Due to the frequent earthquakes associated with volcanic activity in the area, a unique foundation was designed for the lighthouse tower. Lava was first excavated and a massive concrete block was installed in the resulting hole. A second concrete block was placed above the first with a thick layer of sand in between. This design allowed the lower block to move with the earth, without transmitting shocks to the tower.
The following year, a square, pyramidal, skeleton tower was constructed of galvanized steel, and two, thirty-six-inch airway beacons were placed at its top, roughly 125 feet above the ground. To supply power for the light and keeper’s dwellings, three engine-generators units were installed in a corrugated powerhouse located at the base of the tower.
With a strength of 1,700,000 candlepower, Cape Kumukahi Light was the strongest in the Hawaiian Islands, and only the concrete Molokai Lighthouse at Kalaupapa, at 213'. was taller. Veteran keeper Charles K. Akana, who had served at nearly every major light in the islands, was brought in to take charge of the new station. Due to the bareness of the landscape, the keeper’s dwellings were located over a half mile from the tower.
In 1938, Joe Pestrella was transferred from the lighthouse tender KUKUIi to the barren station at Cape Kumukahi. On his own time and at his own expense, Pestrella brought in soil and trees and succeeded in turning a desolate spot into a place of beauty.
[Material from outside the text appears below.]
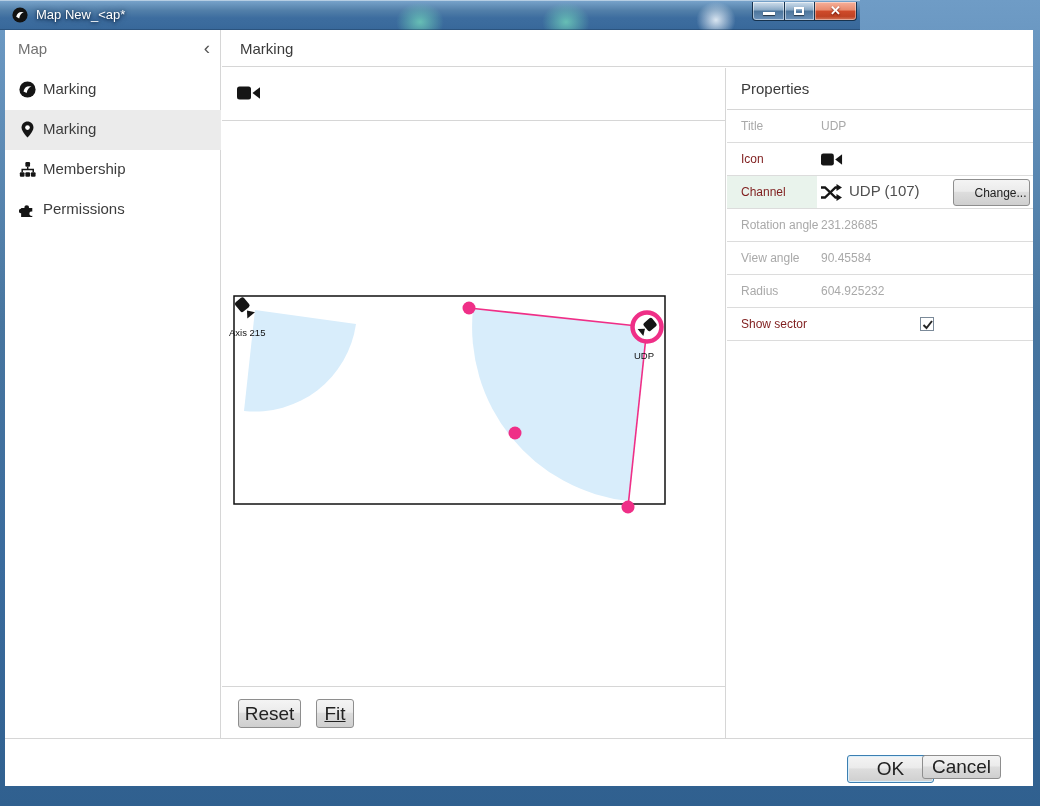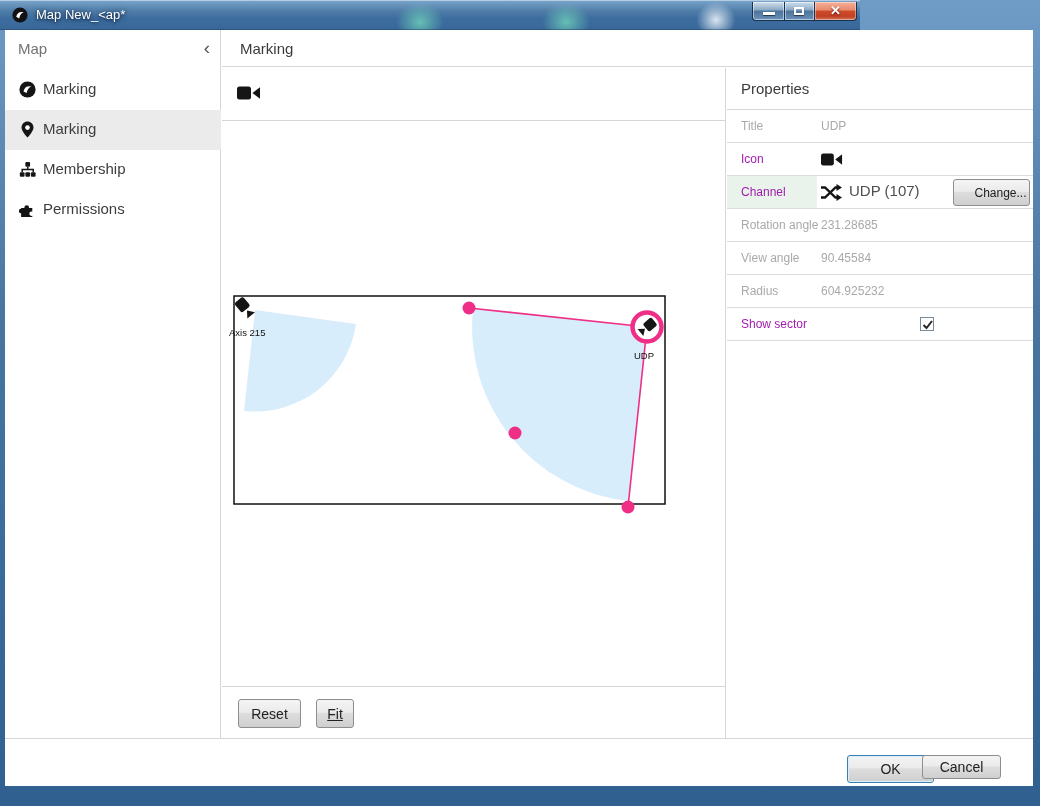"Icon" .prop-label { color: #a21caf -> #7f1d1d }
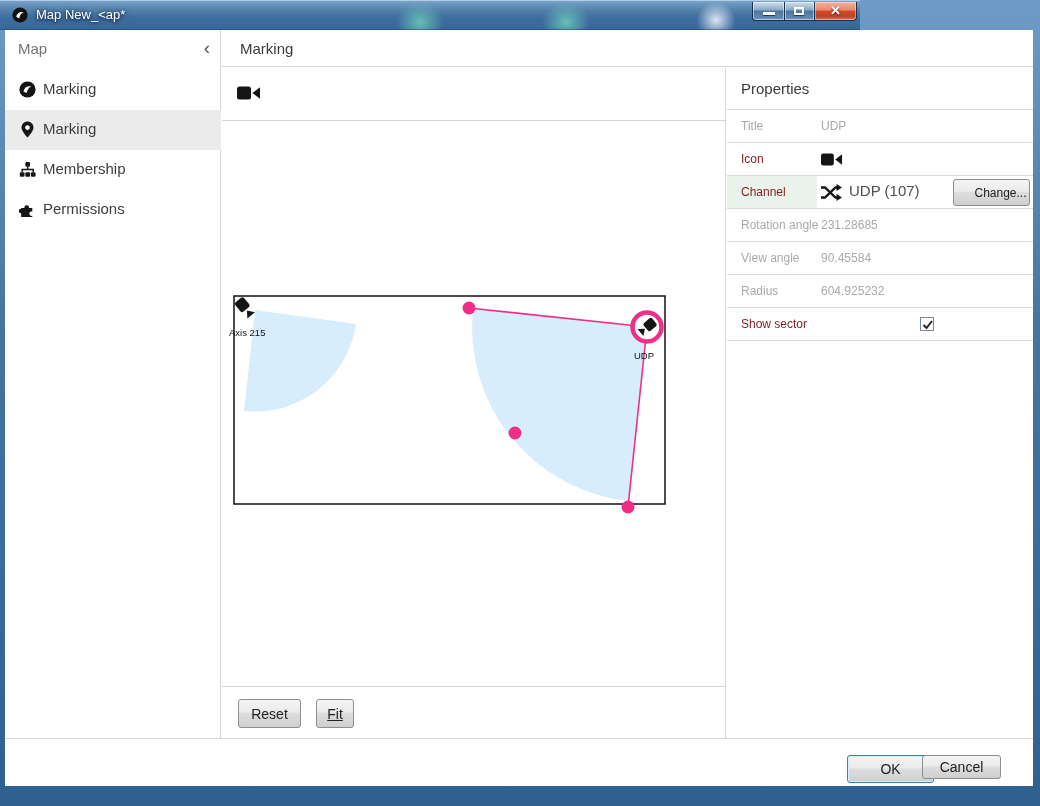"Reset" .btn { font-size: 14px -> 19px }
Included in his orchard were lemon, mango and tangerine trees, and a rare bay leaf tree.
Cape Kumukahi is included in Kilauea Volcano’s active east rift zone. In 1955, a lava flow threatened the station, but Pestrella remained on duty at the peril of his life to keep the light running. For his dedicated years of service at the station, he was selected as Civil Servant of the Year for the Hawai`i area in 1956.
On January 13, 1960, a fiery fountain of lava, roughly half a mile long, shot up in a sugar cane field, two miles east of the Kumakahi lighthouse and just north of the town of Kapoho. Bulldozers and fire hoses were used in attempts to divert and harden the flow. On January 21, the flow appeared to be heading north away from the village and the station. However, during the next week, the lava turned south and started to encroach on the station grounds. Pestrella’s wife and infant son were evacuated, but Pestrella remained at the station saying, “When my backside feels hot, I’ll move on. Not till then!!”.
When the lava set the station’s gate ablaze, Pestrella surely felt the heat, and on January 28, he wisely decided to place the light on emergency power and leave the station. The lava flow swallowed the keeper’s dwellings and incinerated Pestrella’s orchard. That same day, the flow engulfed the town of Kapoho.
On February 2, the heat from the flow caused the generator’s fuel tanks at the tower to explode, and the light was extinguished.
As the river of lava approached within a few feet of the tower, it remarkably divided into two streams that flowed past each side of the structure, leaving the tower unscathed. The Kapoho eruption had covered over ten square kilometers and added two square kilometers of land to the island.
It was this astonishing division of lava flow in 1960 around the Cape Kumakahi lighthouse I observed in 1987. Locals were daily leaving gifts and wreaths at the base of the light tower to honor and appease the Hawaiian Goddess of Light and Fire, Pele, who they believed saved the lighthouse.
Today, after surviving the lava flow, the lighthouse is fully automated, and Pestrella, its last keeper was transferred to Makapu`u Lighthouse on O`ahu.
As we passed Cape Kumakahi and bore away to the northwest that morning in 1988 my log notes "squalls, wind 20-34 from 110 degrees. 37 sail changes to date. The boat is wetter inside than out."